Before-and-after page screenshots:
%%

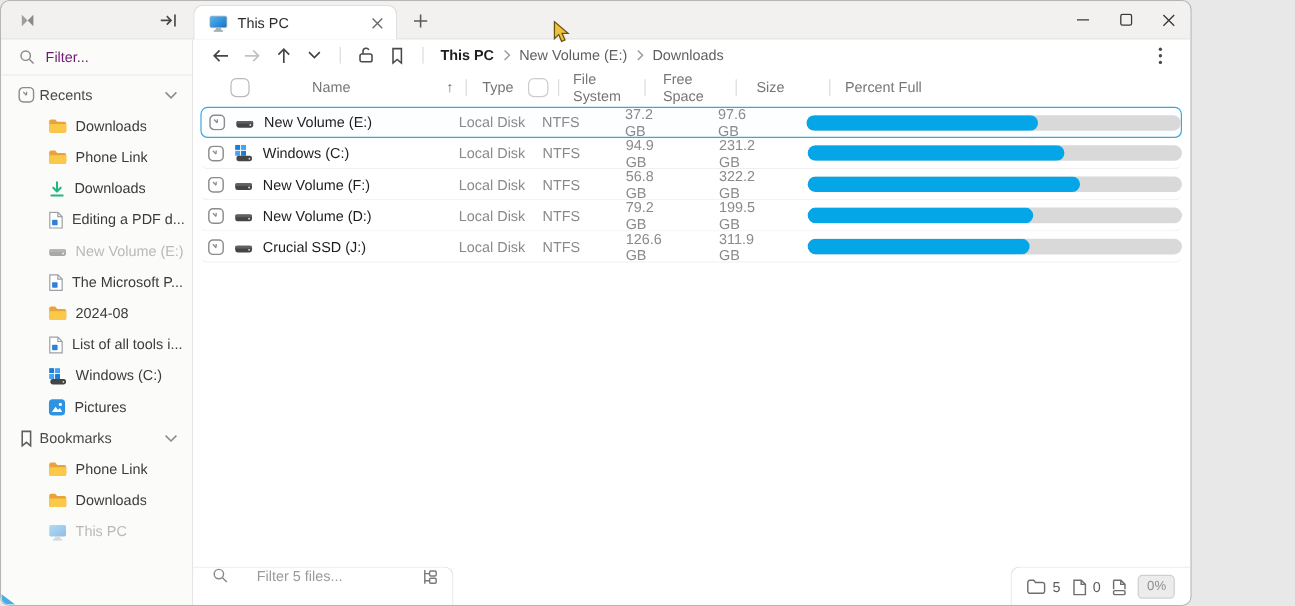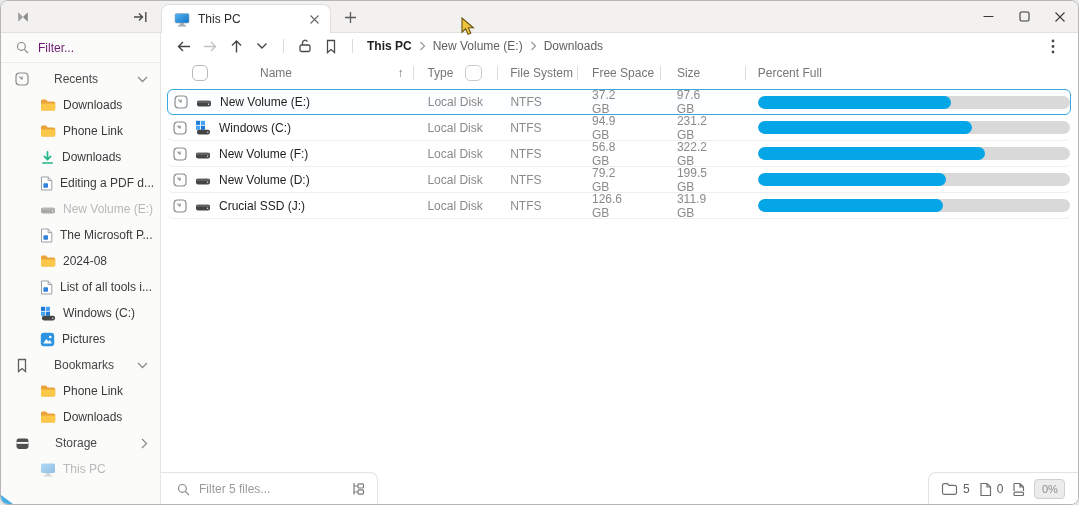--- a/index.html
+++ b/index.html
@@ -4,7 +4,7 @@
 <style>
   * { margin:0; padding:0; box-sizing:border-box; }
   html,body { width:1079px; height:505px; background:#e8e8e8; font-family:"Liberation Sans", sans-serif; }
-  .window { position:relative; width:1079px; height:505px; border:1px solid #b6b6b6; border-radius:8px;
+  .window { position:relative; width:993px; height:505px; border:1px solid #b6b6b6; border-radius:8px;
             overflow:hidden; background:#ffffff; }
 
   

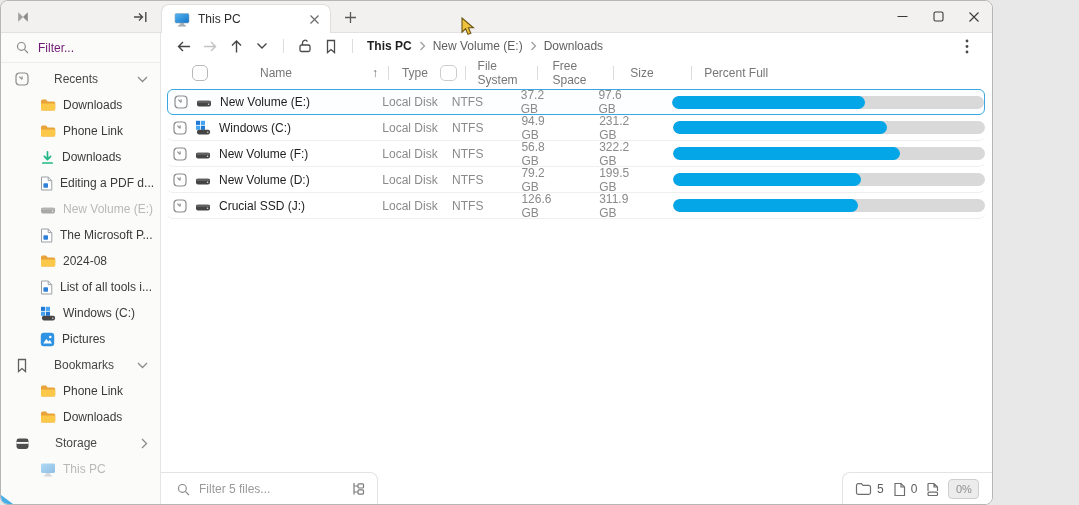--- a/index.html
+++ b/index.html
@@ -29,7 +29,7 @@
   .nav { padding-top:3px; }
   .nav-item { height:26px; display:flex; align-items:center; font-size:12px; color:#3b3b3b; }
   .nav-item.section { padding:0 12px 0 14px; color:#474747; }
-  .nav-item.section .lbl { flex:1; margin-left:25px; }
+  .nav-item.section .lbl { flex:1; margin-left:4px; }
   .nav-item.child { padding-left:39px; }
   .nav-item.child .lbl { margin-left:7px; white-space:nowrap; overflow:hidden; }
   .nav-item.disabled { color:#b9b9b9; }

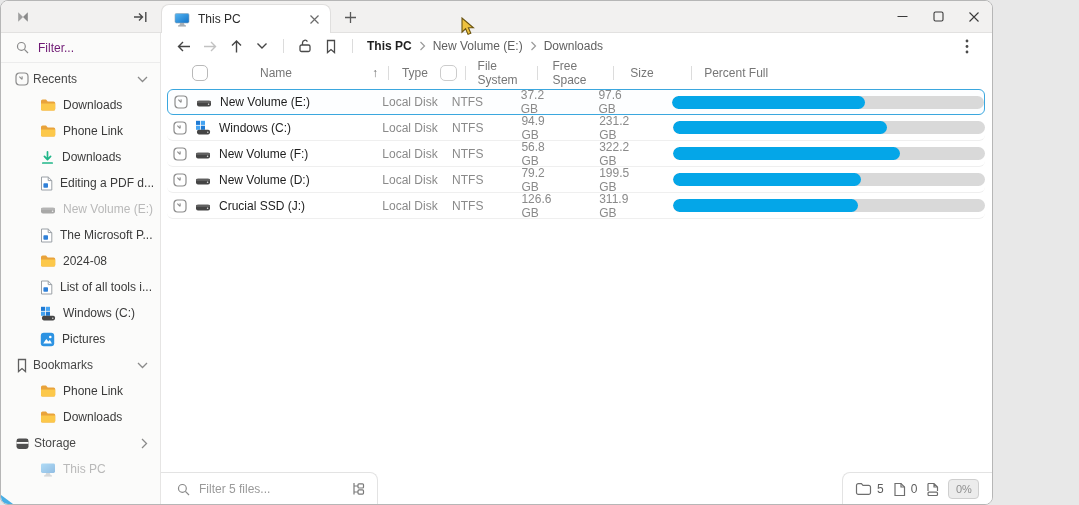--- a/index.html
+++ b/index.html
@@ -320,20 +320,6 @@
             </span>
             <span class="lbl">Downloads</span>
           </div>
-          <div class="nav-item section">
-            <span class="ic">
-              <svg width="15" height="15" viewBox="0 0 15 15">
-                <rect x="1.5" y="2.5" width="12" height="10.5" rx="2.4" fill="#4f4f4f"></rect>
-                <rect x="1.5" y="6" width="12" height="1.8" fill="#fbfbfa"></rect>
-              </svg>
-            </span>
-            <span class="lbl">Storage</span>
-            <span class="ic chev">
-              <svg width="7" height="11" viewBox="0 0 7 11" fill="none" stroke="#8a8a8a" stroke-width="1.3">
-                <path d="M1 1 L5.5 5.5 L1 10"></path>
-              </svg>
-            </span>
-          </div>
           <div class="nav-item child disabled">
             <span class="ic">
               <svg width="16" height="15" viewBox="0 0 16 15">

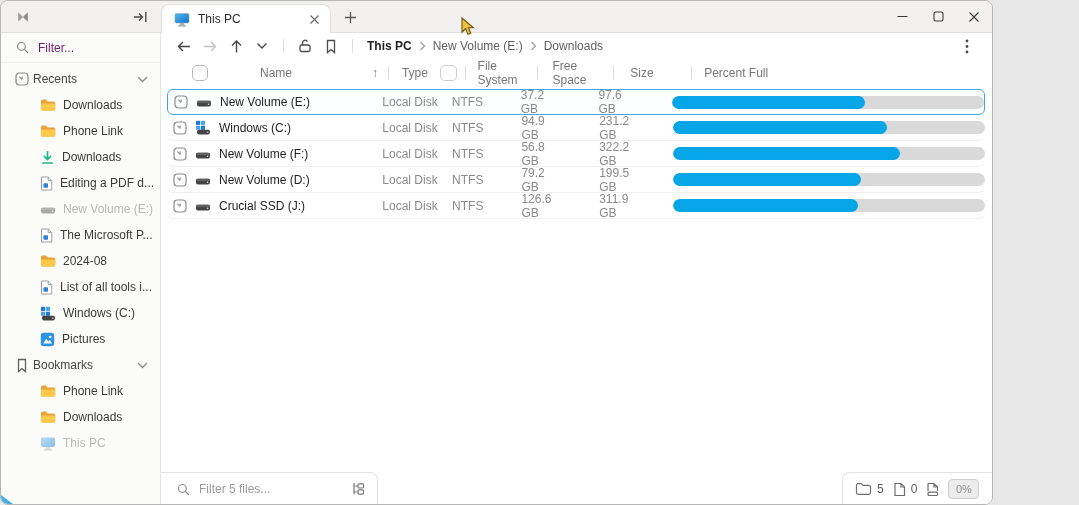--- a/index.html
+++ b/index.html
@@ -82,7 +82,7 @@
   
   .statusbar { height:33px; display:flex; align-items:stretch; }
   .filter-panel { width:217px; flex:0 0 217px; border-top:1px solid #e3e3e3; border-right:1px solid #e3e3e3;
-                  border-radius:0 8px 0 0; display:flex; align-items:center; padding:0 10px 0 16px; gap:9px; }
+                  border-radius:0 8px 0 0; display:flex; align-items:flex-start; padding:0 10px 0 16px; gap:24px; }
   .filter-panel .ph { font-size:12px; color:#9a9a9a; flex:1; }
   .status-panel { width:150px; flex:0 0 150px; margin-left:auto; border-top:1px solid #e3e3e3; border-left:1px solid #e3e3e3;
                   border-radius:8px 0 0 0; display:flex; align-items:center; gap:5px; padding-left:12px; }

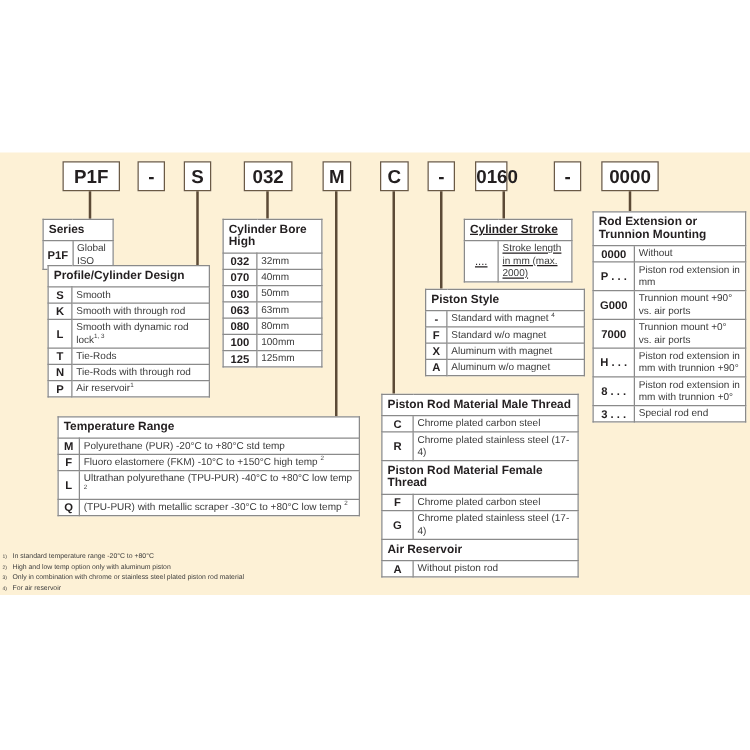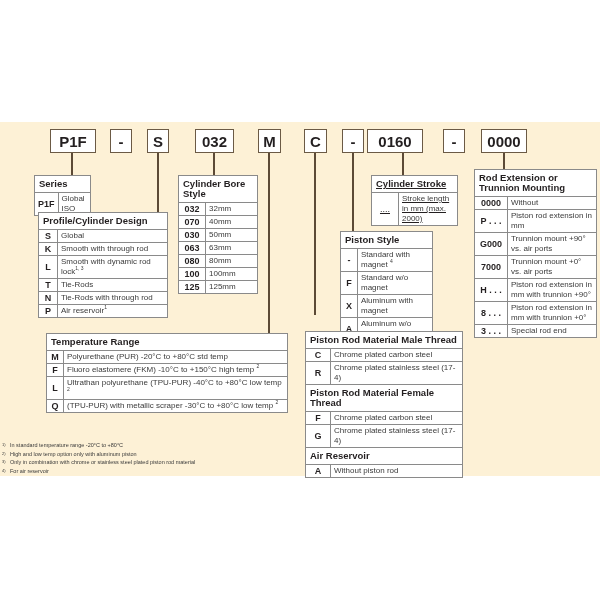--- a/index.html
+++ b/index.html
@@ -46,7 +46,7 @@
 <div class="code" style="left:258px;width:23px;">M</div>
 <div class="code" style="left:304px;width:23px;">C</div>
 <div class="code" style="left:342px;width:22px;">-</div>
-<div class="code" style="left:367px;width:56px;">0160</div>
+<div class="code" style="left:380px;width:26px;">0160</div>
 <div class="code" style="left:443px;width:22px;">-</div>
 <div class="code" style="left:481px;width:46px;">0000</div>
 

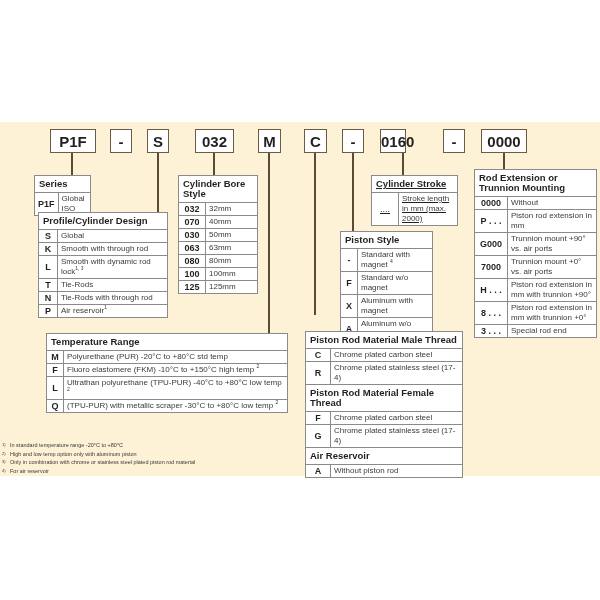--- a/index.html
+++ b/index.html
@@ -106,7 +106,7 @@
 <table class="tbl" style="left:178px;top:175px;width:80px;">
   <tbody>
       <tr>
-        <td colspan="2" class="hd">Cylinder Bore Style</td>
+        <td colspan="2" class="hd">Cylinder Bore High</td>
       </tr>
   <tr>
         <td class="k" style="width:20px">032</td>

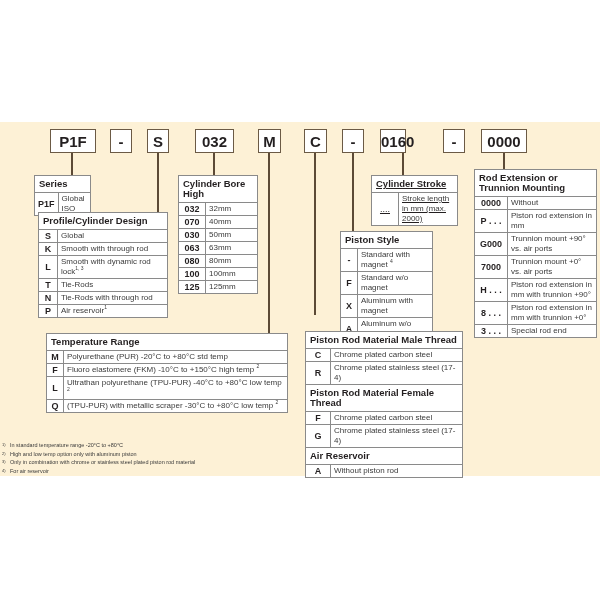--- a/index.html
+++ b/index.html
@@ -78,7 +78,7 @@
       </tr>
   <tr>
         <td class="k" style="width:12px">S</td>
-        <td class="v">Global</td>
+        <td class="v">Smooth</td>
       </tr>
   <tr>
         <td class="k">K</td>

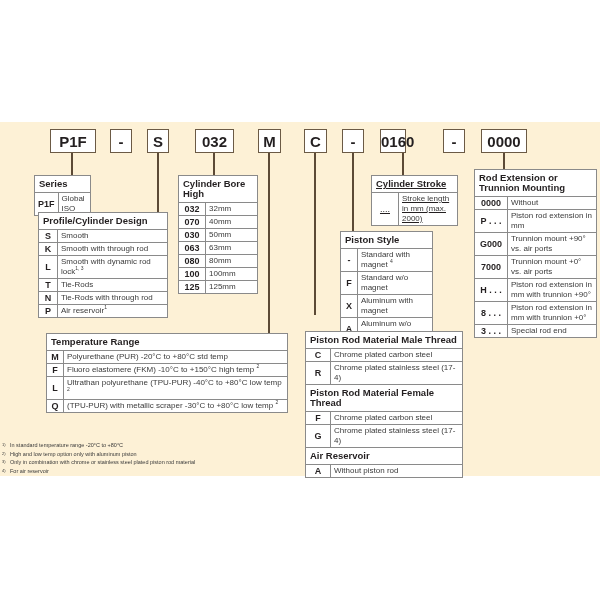--- a/index.html
+++ b/index.html
@@ -175,7 +175,7 @@
 </tbody>
   </table>
 
-<table class="tbl" style="left:340px;top:231px;width:93px;">
+<table class="tbl" style="left:340px;top:231px;width:128px;">
   <tbody>
       <tr>
         <td colspan="2" class="hd">Piston Style</td>

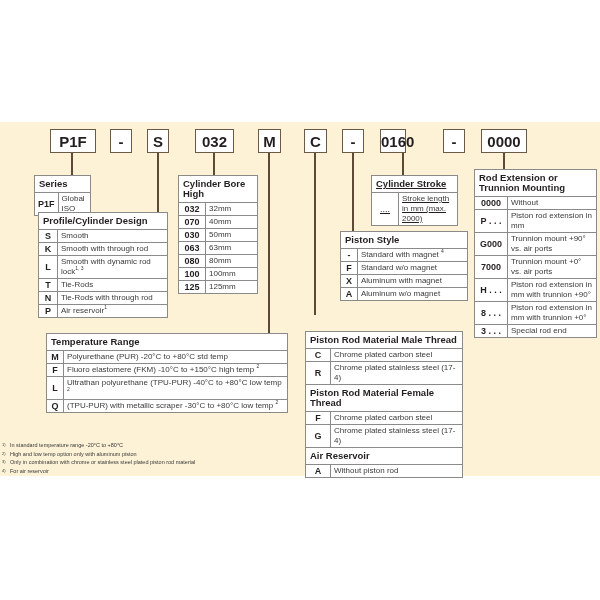--- a/index.html
+++ b/index.html
@@ -199,7 +199,7 @@
 </tbody>
   </table>
 
-<table class="tbl" style="left:305px;top:315px;width:158px;margin-top:16px;">
+<table class="tbl" style="left:305px;top:315px;width:158px;">
   <tbody>
       <tr>
         <td colspan="2" class="hd">Piston Rod Material Male Thread</td>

%%

- _Task details_
Please return the entries above exactly as they appear, but without the pictures.

- _Exercise answer_
--- a/index.html
+++ b/index.html
@@ -4,7 +4,7 @@
 <style>
   * { margin:0; padding:0; box-sizing:border-box; }
   html,body { width:1079px; height:505px; background:#e8e8e8; font-family:"Liberation Sans", sans-serif; }
-  .window { position:relative; width:1079px; height:505px; border:1px solid #b6b6b6; border-radius:8px;
+  .window { position:relative; width:993px; height:505px; border:1px solid #b6b6b6; border-radius:8px;
             overflow:hidden; background:#ffffff; }
 
   

--- a/index.html
+++ b/index.html
@@ -29,7 +29,7 @@
   .nav { padding-top:3px; }
   .nav-item { height:26px; display:flex; align-items:center; font-size:12px; color:#3b3b3b; }
   .nav-item.section { padding:0 12px 0 14px; color:#474747; }
-  .nav-item.section .lbl { flex:1; margin-left:25px; }
+  .nav-item.section .lbl { flex:1; margin-left:4px; }
   .nav-item.child { padding-left:39px; }
   .nav-item.child .lbl { margin-left:7px; white-space:nowrap; overflow:hidden; }
   .nav-item.disabled { color:#b9b9b9; }

--- a/index.html
+++ b/index.html
@@ -320,20 +320,6 @@
             </span>
             <span class="lbl">Downloads</span>
           </div>
-          <div class="nav-item section">
-            <span class="ic">
-              <svg width="15" height="15" viewBox="0 0 15 15">
-                <rect x="1.5" y="2.5" width="12" height="10.5" rx="2.4" fill="#4f4f4f"></rect>
-                <rect x="1.5" y="6" width="12" height="1.8" fill="#fbfbfa"></rect>
-              </svg>
-            </span>
-            <span class="lbl">Storage</span>
-            <span class="ic chev">
-              <svg width="7" height="11" viewBox="0 0 7 11" fill="none" stroke="#8a8a8a" stroke-width="1.3">
-                <path d="M1 1 L5.5 5.5 L1 10"></path>
-              </svg>
-            </span>
-          </div>
           <div class="nav-item child disabled">
             <span class="ic">
               <svg width="16" height="15" viewBox="0 0 16 15">

--- a/index.html
+++ b/index.html
@@ -82,7 +82,7 @@
   
   .statusbar { height:33px; display:flex; align-items:stretch; }
   .filter-panel { width:217px; flex:0 0 217px; border-top:1px solid #e3e3e3; border-right:1px solid #e3e3e3;
-                  border-radius:0 8px 0 0; display:flex; align-items:center; padding:0 10px 0 16px; gap:9px; }
+                  border-radius:0 8px 0 0; display:flex; align-items:flex-start; padding:0 10px 0 16px; gap:24px; }
   .filter-panel .ph { font-size:12px; color:#9a9a9a; flex:1; }
   .status-panel { width:150px; flex:0 0 150px; margin-left:auto; border-top:1px solid #e3e3e3; border-left:1px solid #e3e3e3;
                   border-radius:8px 0 0 0; display:flex; align-items:center; gap:5px; padding-left:12px; }

--- a/index.html
+++ b/index.html
@@ -46,7 +46,7 @@
 <div class="code" style="left:258px;width:23px;">M</div>
 <div class="code" style="left:304px;width:23px;">C</div>
 <div class="code" style="left:342px;width:22px;">-</div>
-<div class="code" style="left:367px;width:56px;">0160</div>
+<div class="code" style="left:380px;width:26px;">0160</div>
 <div class="code" style="left:443px;width:22px;">-</div>
 <div class="code" style="left:481px;width:46px;">0000</div>
 

--- a/index.html
+++ b/index.html
@@ -106,7 +106,7 @@
 <table class="tbl" style="left:178px;top:175px;width:80px;">
   <tbody>
       <tr>
-        <td colspan="2" class="hd">Cylinder Bore Style</td>
+        <td colspan="2" class="hd">Cylinder Bore High</td>
       </tr>
   <tr>
         <td class="k" style="width:20px">032</td>

--- a/index.html
+++ b/index.html
@@ -78,7 +78,7 @@
       </tr>
   <tr>
         <td class="k" style="width:12px">S</td>
-        <td class="v">Global</td>
+        <td class="v">Smooth</td>
       </tr>
   <tr>
         <td class="k">K</td>

--- a/index.html
+++ b/index.html
@@ -175,7 +175,7 @@
 </tbody>
   </table>
 
-<table class="tbl" style="left:340px;top:231px;width:93px;">
+<table class="tbl" style="left:340px;top:231px;width:128px;">
   <tbody>
       <tr>
         <td colspan="2" class="hd">Piston Style</td>

--- a/index.html
+++ b/index.html
@@ -199,7 +199,7 @@
 </tbody>
   </table>
 
-<table class="tbl" style="left:305px;top:315px;width:158px;margin-top:16px;">
+<table class="tbl" style="left:305px;top:315px;width:158px;">
   <tbody>
       <tr>
         <td colspan="2" class="hd">Piston Rod Material Male Thread</td>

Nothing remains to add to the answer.